In Tbilisi, a group of conservative activists disrupted the Tbilisi Pride Festival an hour before the event started. About it on Saturday, July 8, informed Kartuli paper.
According to the publication, around 300 supporters of the conservative Alt-Info movement and other right-wing parties in Georgia marched from the monument to Georgian poet Vazha-Pshavela to Lake Lisi, where the Tbilisi Pride festival was to be held on the adjacent land . territory. According to the organizers of the march, the purpose of their action was to prevent the holding of the LGBT festival.
The Tbilisi Pride Festival was announced as part of the “Pride Week” (Tbilisi Pride Week). According to Sputnik Georgia, the organizer of the event, which was to be held on the private territory of the Lisi Wonderland complex, was the NGO Tbilisi Pride, which supports the LGBTQ+ community. Entrance to the festival was for adults only and by registration.
Pogroms and riots
When the militants reached the site of the festival, they broke the barbed wire that protected the site, broke the police cordons and staged pogroms.
“Activists smash the stage, the installation, the bar, tear down posters and portraits. They make a bonfire with torn (LGBT) flags in front of the stage. The crowd rejoiced: they had disrupted the festival. The police are on the scene, but they are not controlling anything,” a Correspondent Paper Kartuli said from the scene.
Plus, protesters destroyed the sculptures and shops that were supposed to operate at the festival. Sputnik Georgia notes that LGBT opponents have openly insulted police officers and attempted to attack media workers. According to a Paper Kartuli correspondent on the spot, the police did not control the situation and did not interfere with the pogrom.
Police arrested several anti-LGBT protesters, transmits Sputnik Georgia in reference to the Formula TV channel. The number of detainees is not specified. According to the agency, at the site where the festival was to be held, was over a thousand police officers.
The organizers of the Tbilisi Pride Festival posted on social media that they were being evacuated from the venue and urged them not to come to the festival.
“We had to leave the territory. Law enforcement was unable to protect the territory. The evacuation was carried out on fixed-route taxis,” the statement said.
In a separate statement from the organizers regarding the disruption of the festival, it is said that “the attack was previously agreed upon by the Ministry of the Interior and the radical group Alt-info”.
In turn, Deputy Interior Minister of Georgia Alexander Darakhvelidze declared that the police used all possible resources to ensure security at the Pride festival. Despite this, “participants in the contraction were able to cross the cordons by circuitous routes”, underlined a representative of the Georgian Ministry of the Interior.
According to Darakhvelidze, it is impossible to ensure 100% security of the action when it takes place in an open space.
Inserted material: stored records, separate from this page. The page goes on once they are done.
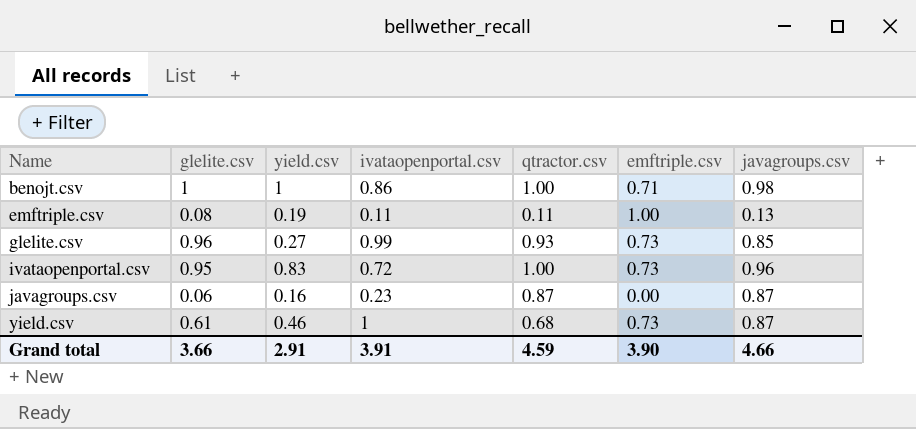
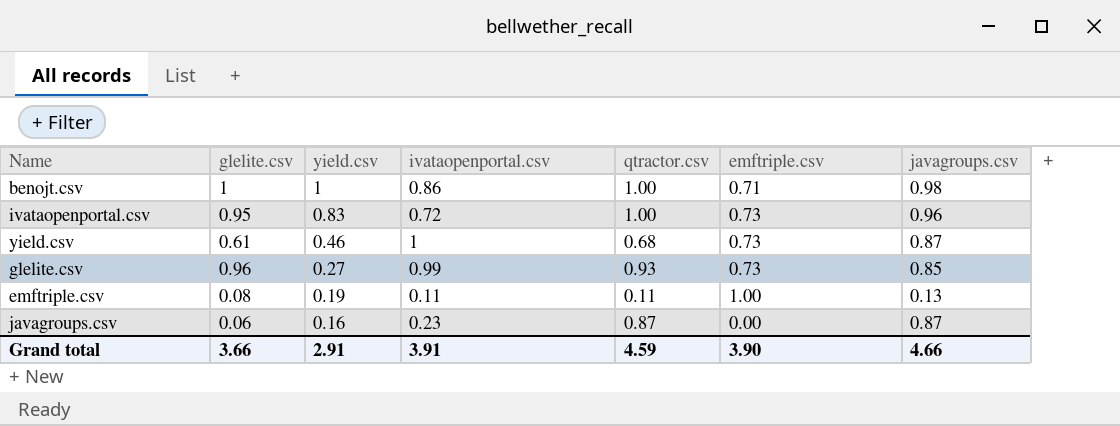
row order: Name ascending -> yield.csv descending

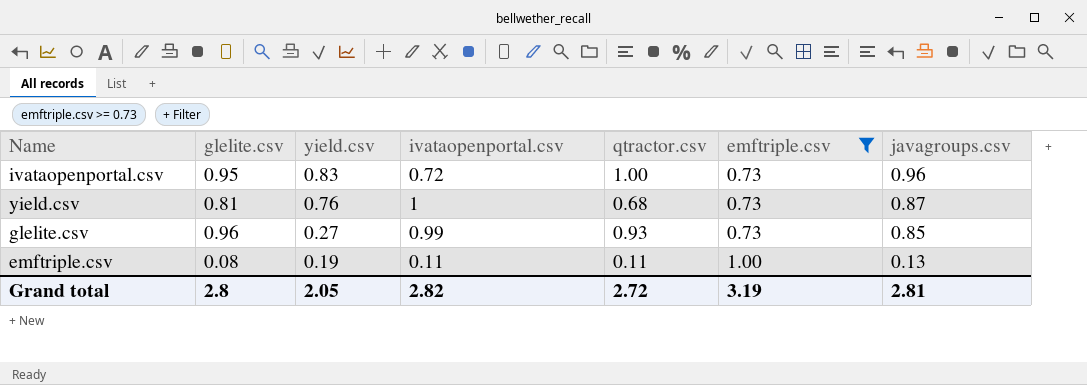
filter: none -> emftriple.csv >= 0.73
yield.csv | glelite.csv: 0.61 -> 0.81
yield.csv | yield.csv: 0.46 -> 0.76
Grand total | glelite.csv: 3.66 -> 2.8
Grand total | yield.csv: 2.91 -> 2.05
Grand total | ivataopenportal.csv: 3.91 -> 2.82
Grand total | qtractor.csv: 4.59 -> 2.72
Grand total | emftriple.csv: 3.90 -> 3.19
Grand total | javagroups.csv: 4.66 -> 2.81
He said the police are taking “measures to stabilize the situation and ensure the safety of individuals”.
“We were able to safely remove the organizers and participants from the territory, and they were not injured,” Darachvelidze added.
Attitude towards the LGBT community in Georgia
Pro-LGBT rights events have been taking place in Georgia since 2019. They are opposed by local conservatives, including right-wing activists and church representatives. In particular, the Georgian Patriarchate has declared that LGBT movements “are fundamentally contrary to Georgian culture”.
“July 8 will be the final nail in the coffin on July 5,” said Koka Morgoshia, leader of the conservative Alt-Info movement. He was referring to events in the summer of 2021, when protesters as part of Tbilisi Pride destroyed the office of LGBT activists in the Georgian capital and attacked journalists who had gathered to cover the action. Then more than 50 media representatives were injured, and the operator of the Pirveli TV channel, Alexander (Lekso) Lashkarava, also died.
According to Sova.news, Georgian President Salome Zurabishvili warned that violence and incitement to aggression against representatives of the LGBT movement is unacceptable. According to her, the aggressive rhetoric against them is a challenge on the road to the European integration of the country.
At the same time, some Georgian banks blocked accounts through which funds were collected to organize anti-LGBT actions. Thus, on July 7, the Alt-Info movement announced that the National Bank of Georgia and the TBC Bank had blocked their accounts.